Braga is a city and a municipality in the northwestern Portuguese district of Braga. The municipality, which includes 37 civil parishes had a resident population of 181,494 inhabitants (in 2011), representing the seventh largest municipality in Portugal (by population). Its area is 183.40 km². Its agglomerated urban area extends from the Cávado River to the Este River. The city was the European Youth Capital in 2012. It is host to the archdiocese, the oldest in Portugal. Under the Roman Empire, known as Bracara Augusta, the settlement was centre of the province of Gallaecia. Braga is also the third largest metropolitan area of Portugal behind Lisbon and Porto, as well as a major hub for inland Northern Portugal.
Human occupation of the region of Braga dates back thousands of years, documented by vestiges of monumental structures starting in the Megalithic era.
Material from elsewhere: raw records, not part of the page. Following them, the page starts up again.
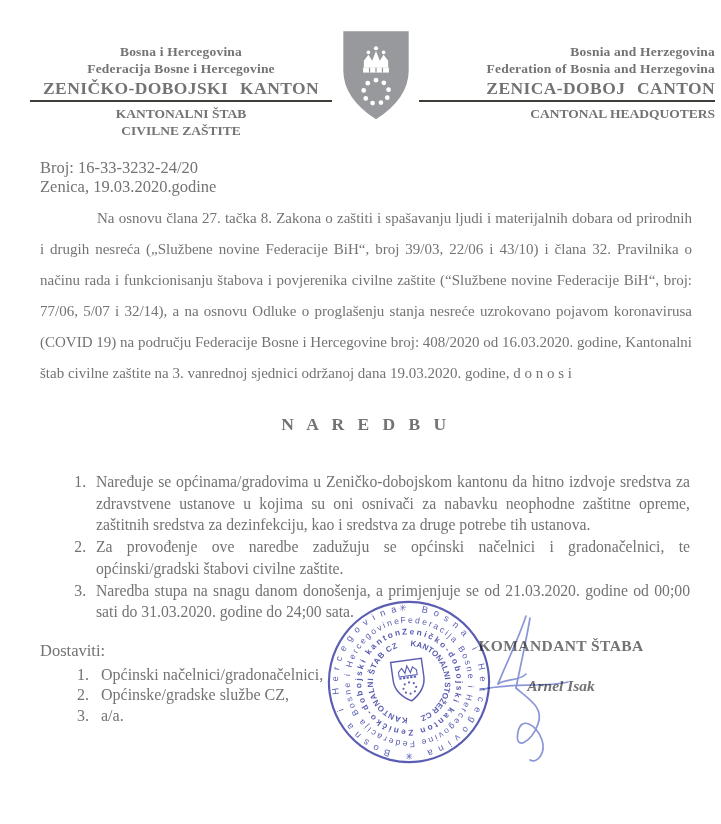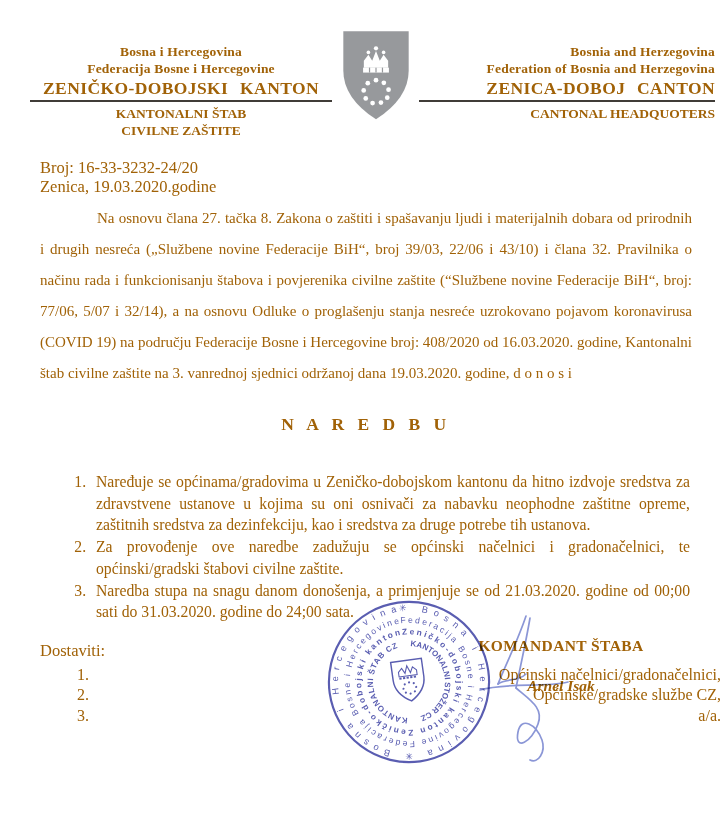--- a/index.html
+++ b/index.html
@@ -1,18 +1,18 @@
 <!DOCTYPE html>
 <html><head>
 <meta charset="utf-8">
 <style>
   html,body{margin:0;padding:0;background:#ffffff;}
   .page{
     position:relative;width:721px;height:824px;background:#ffffff;overflow:hidden;
-    font-family:"Liberation Serif", serif;color:#a16207;
+    font-family:"Liberation Serif", serif;color:#737373;
   }
   
   .letterhead{display:flex;justify-content:space-between;align-items:flex-start;
     padding:44px 6px 0 30px;}
   .lh-block{text-align:center;}
   .lh-left{width:302px;}
   .lh-right{width:296px;text-align:right;}
   .lh-small{font-size:13.5px;font-weight:bold;line-height:16.5px;letter-spacing:0.2px;}
   .lh-canton{font-size:17.5px;font-weight:bold;letter-spacing:0.4px;word-spacing:7px;
     line-height:20px;margin-top:1px;}
@@ -26,21 +26,21 @@
   .preamble{margin:7px 0 0 40px;width:652px;font-size:15px;line-height:31px;
     text-align:justify;text-indent:57px;}
   .order-title{margin:25px 0 0 40px;width:652px;text-align:center;
     font-size:17.5px;font-weight:bold;letter-spacing:4.5px;}
   ol.order-items{margin:36px 0 12px 40px;width:600px;padding-left:50px;
     font-size:15.7px;line-height:21.7px;text-align:justify;list-style:decimal;}
   ol.order-items li{padding-left:6px;}
   
   .distribution{margin:18px 0 0 40px;font-size:16.5px;}
   ol.dist-items{margin:4px 0 0 26px;padding-left:27px;font-size:16px;
-    line-height:20.4px;list-style:decimal;text-align:right;}
+    line-height:20.4px;list-style:decimal;}
   ol.dist-items li{padding-left:8px;}
   .cmd-title{position:absolute;left:452px;top:637px;width:218px;text-align:center;
     font-weight:bold;font-size:15.5px;letter-spacing:0.4px;z-index:1;}
   .cmd-name{position:absolute;left:452px;top:677px;width:218px;text-align:center;
     font-weight:bold;font-style:italic;font-size:15.5px;z-index:1;}
   
   .stamp{position:absolute;left:318px;top:591px;width:182px;height:182px;
     transform:rotate(-8deg);opacity:0.93;mix-blend-mode:multiply;z-index:2;}
   .stamp text{fill:#4d51ab;font-family:"Liberation Sans",sans-serif;}
   .t-outer{font-size:10.2px;}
During the Iron Age, the Castro culture extended into the northwest, characterized by Bracari peoples who occupied the high ground in strategically located fortified settlements (castrum). The region became the domain of the Callaici Bracarii, or Bracarenses, a Celtic tribe who occupied what is now northern Portugal, Galicia and Asturias in the north west of Iberia.
The Romans began their conquest of the region around 136 BC, and finished it during the reign of Emperor Augustus. The civitas of Bracara Augusta was founded in 20 BC; in the context of the administrative reorganization of these Roman acquisitions, Bracara was re-dedicated to the Emperor taking on the name Bracara Augusta. The city of Bracara Augusta developed greatly during the 1st century and reached its maximum extension around the 2nd century. Towards the end of the 3rd century, Emperor Diocletianus promoted the city to the status of capital of the administrative area Conventus bracarensis, the south western area of the newly founded Roman province of Gallaecia.
During the Germanic Invasions of the Iberian Peninsula, the area was conquered by the Suebi, a Germanic people from Central Europe. In 410, the Suebi established a Kingdom in northwest Iberia, which they maintained as Gallaecia, and made Bracara their capital. About 584, the Visigothic conquerors of Hispania took control of Gallaecia. They renounced the Aryan and Priscillianist hearesies during two synods held here in the 6th century. As a consequence, the archbishops of Braga later claimed the title of Primate of Portugal, then a county, and for a long period, claimed supremacy over the entire Hispanic church. Yet, their authority was never accepted throughout Hispania.
The transition from Visigothic reigns to the Muslim conquest of Iberia was very obscure, representing a period of transition and decline for the city. The Moors captured Braga early in the 8th century, but were eventually repelled by Christian forces under Ferdinand I of León and Castile in 1040. As a consequence, the bishopric was restored in 1070: the first new bishop, Pedro, started rebuilding the Cathedral (which was modified many times during the following centuries).
Between 1093 to 1147, Braga became the residencial seat of the Portuguese court. In the early 12th century, Count Henry of Portugal and bishop Geraldo de Moissac reclaimed the archbishopric seat for Braga, with power over a large area in Iberia. The medieval city developed around the cathedral, with the maximum authority in the city retained by the archbishop.
In the 16th century, due to its distance from the coast and provincial status, Braga did not profit from the adventures associated with the Age of Portuguese Discoveries (which favoured cities like Lisbon, Évora and Coimbra, seats of the Portuguese court). Yet, Archbishop Diogo de Sousa, who sponsored several urban improvements in the city, including the enlargement of streets, the creation of public squares and the foundation of hospitals and new churches managed to modernize the community. He expanded and remodelled the cathedral by adding a new chapel in the Manueline style, and generally turning the mediaeval town into a Renaissance city.
A similar period of rejuvenation occurred during the 18th century, when the archbishops of the House of Braganza contracted architects like André Soares and Carlos Amarante, to modernize and rejuvenate the city; they began a series of architectural transformations to churches and civic institutions in the Baroque style, including the municipal hall, public library, the Sanctuary of Bom Jesus do Monte and many urban palaces.
With the invasion of French troops, during the Peninsular Wars the city was relegated, once again, to a provincial status. But, by the second half of that century, with influence from Portuguese immigrants living in Brazil, new money and tastes resulted in improvements to architecture and infrastructures.
In the 20th century Braga faced similar periods of growth and decline; demographic and urban pressures, from urban-to-rural migration meant that the city's infrastructures had to be improved in order to satisfy greater demands.